Wednesday, September 15, 2010

As humans we are aware of the danger of staying in the sun too long. We know that if we spend too much time out in the sun we run the risk of turning a nice tan into an ugly sunburn. In addition to being unattractive and painful, we are also aware that sunburns can lead to skin cancer. We use all sorts of tricks from sunscreen to light weight covers to prevent our skin from frying.

Because they are big and appear to be infallible (a trait that every horse owner knows is an illusion), we often forget about the affect that the sun has on our horses.

Horses, just like people, can sunburn. Sunburn is most frequently seen on horses with a light colored hair coat such as Appaloosa's, Lipizzans, Paints, Pintos, Andalusian, and grays. Horse owners who own horses with white noses and a lot of pale skin around the eyes often find themselves treating their equine partners for sunburn. A sudden change in hormones, like horses that have been bred, can cause a horse to develop sunburn. Although dark horses aren't typically irritated by sunburn the sun often bleaches the dark hair. In some cases severe sunburn is believed to lead to some liver damage.

Horse owners should also be aware that some medications can also trigger sunburn in horses.
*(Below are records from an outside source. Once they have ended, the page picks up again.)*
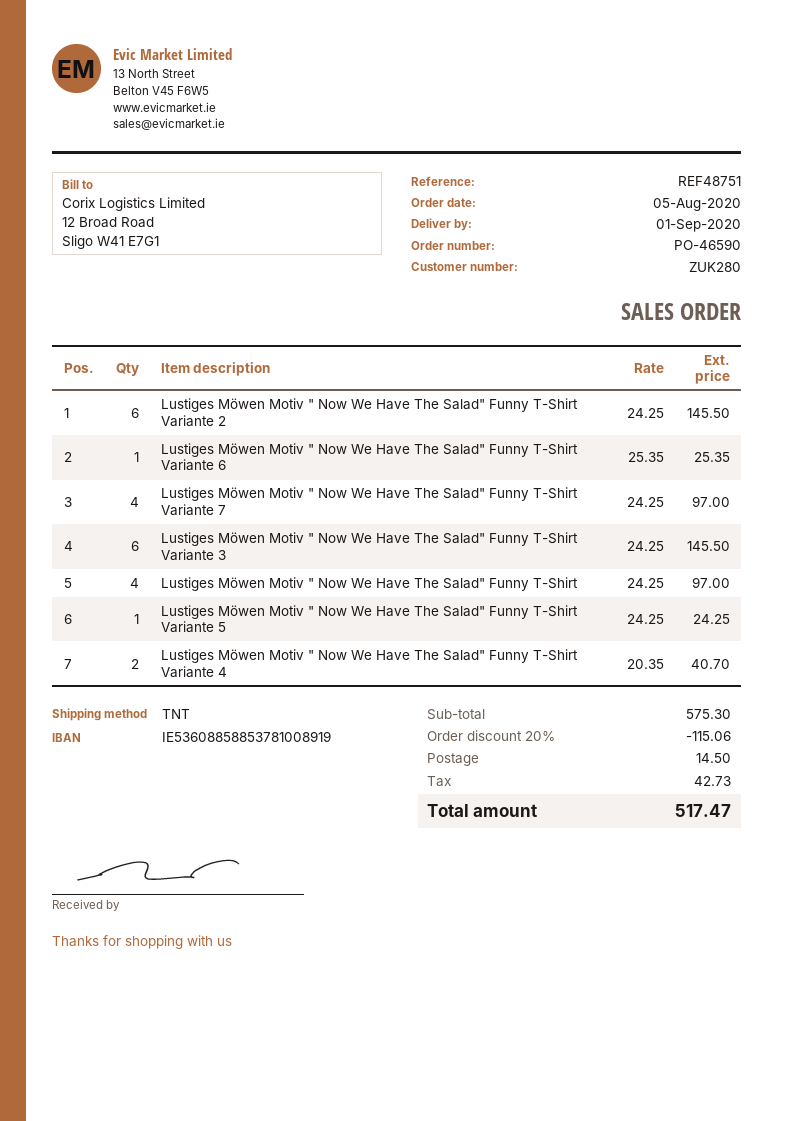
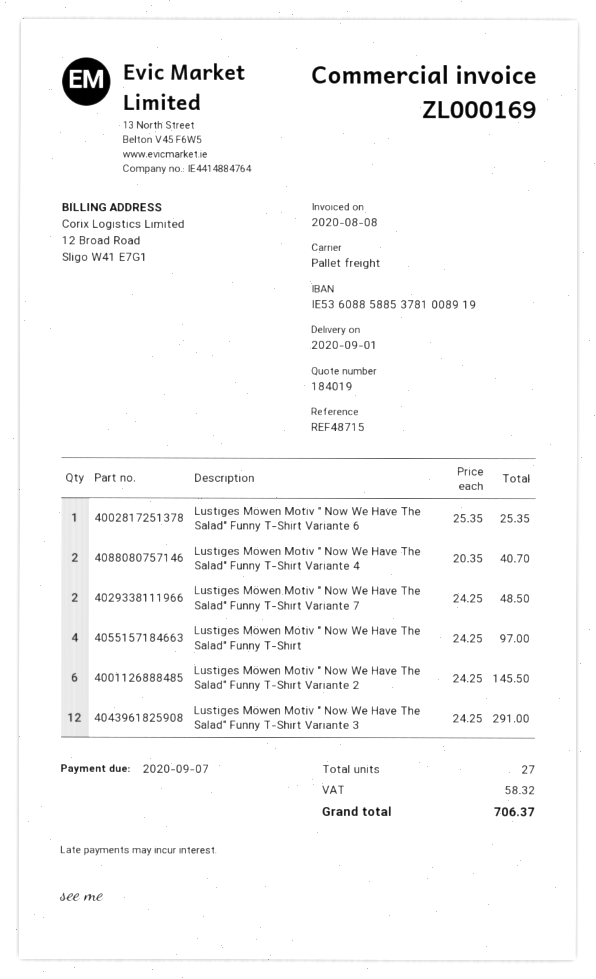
reference: REF48751 -> REF48715
shipping method: TNT -> pallet freight
Lustiges Möwen Motiv " Now We Have The Salad" Funny T-Shirt Variante 7: 4 x 24.25 = 97.00 -> 2 x 24.25 = 48.50
Lustiges Möwen Motiv " Now We Have The Salad" Funny T-Shirt Variante 3: 6 x 24.25 = 145.50 -> 12 x 24.25 = 291.00
Lustiges Möwen Motiv " Now We Have The Salad" Funny T-Shirt Variante 5: 1 x 24.25 = 24.25 -> none
discount: 20% = 115.06 -> none
shipping: 14.50 -> none
tax: 42.73 -> 58.32
total: 517.47 -> 706.37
Tetracycline is one medication that has been known to cause sunburn in some horses.

Equine sunburn looks just like human sunburn. The skin turns an angry shade of pink or a violent red. If the skin is left untreated long enough it starts to chap and crack. Horses that are suffering from severe sunburn will start to blister. Sunburn can cause hair loss.

Treating sunburned eyes is fairly simple. All an owner needs to do is purchase a fly mask for their horse. When using a fly mask it is extremely important to make sure that the fly mask is kept clean. Simply use a hose and a sprayer to rinse the dirt and eye gunk from the mask. After rinsing the fly mask hang it in the sun to dry.

Some fly masks have an extension that protects the end of the nose from getting sunburned. If you do not own a fly mask that covers your horse's nose all you need to do is rub your horse's nose with sunscreen that you can purchase at your local drugstore.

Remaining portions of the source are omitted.